Dataset content below:
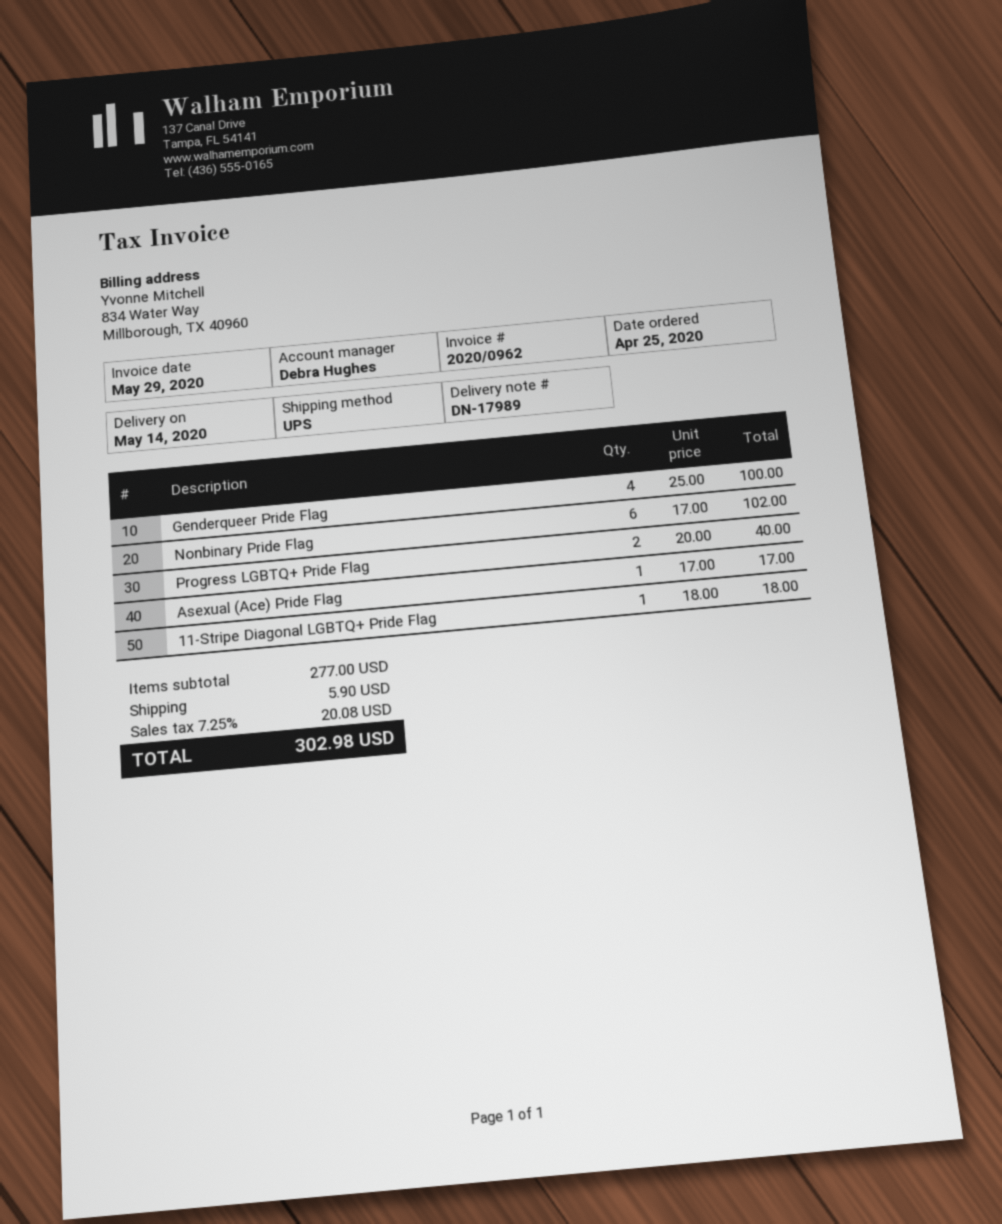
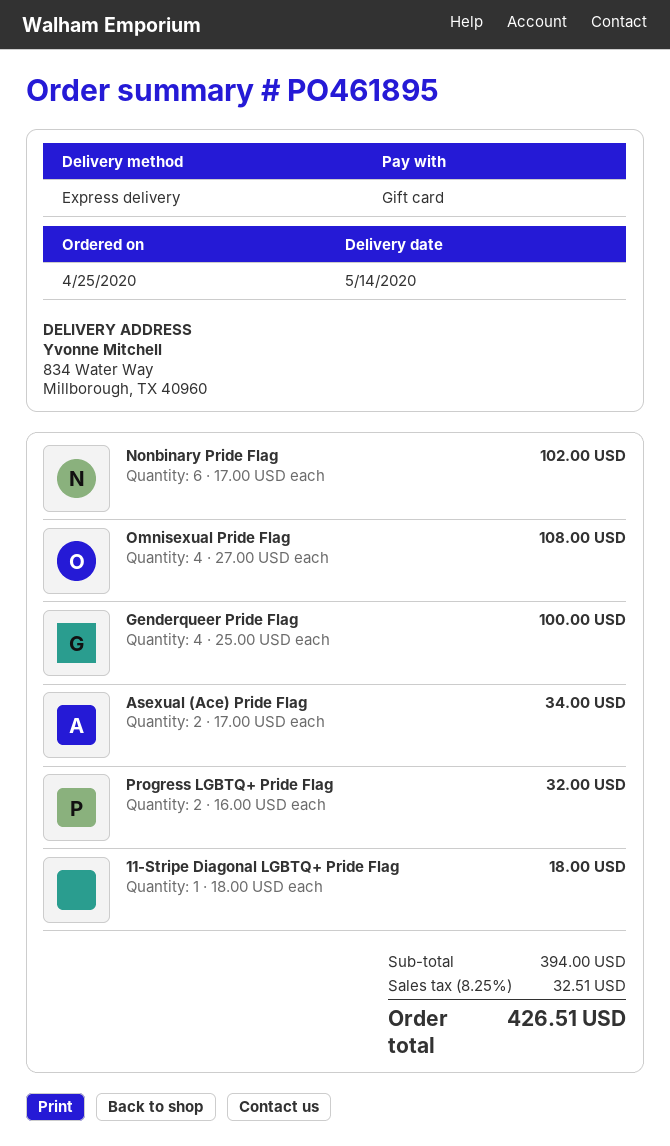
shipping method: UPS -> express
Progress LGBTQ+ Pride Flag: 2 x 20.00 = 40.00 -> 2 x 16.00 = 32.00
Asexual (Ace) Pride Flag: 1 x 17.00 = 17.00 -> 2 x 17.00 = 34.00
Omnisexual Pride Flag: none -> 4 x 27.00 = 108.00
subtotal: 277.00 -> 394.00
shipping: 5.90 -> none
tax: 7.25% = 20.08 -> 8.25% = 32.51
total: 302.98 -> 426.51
End of Dataset content.
Dataset content below:
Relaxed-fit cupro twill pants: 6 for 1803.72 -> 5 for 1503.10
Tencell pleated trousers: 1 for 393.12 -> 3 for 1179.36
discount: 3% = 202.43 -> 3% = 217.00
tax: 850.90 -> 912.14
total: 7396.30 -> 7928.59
End of Dataset content.
§ **To do**: From the records above, show each line that contains the word "shipping".

§ **Completed exercise**:
shipping method: UPS -> express
shipping: 5.90 -> none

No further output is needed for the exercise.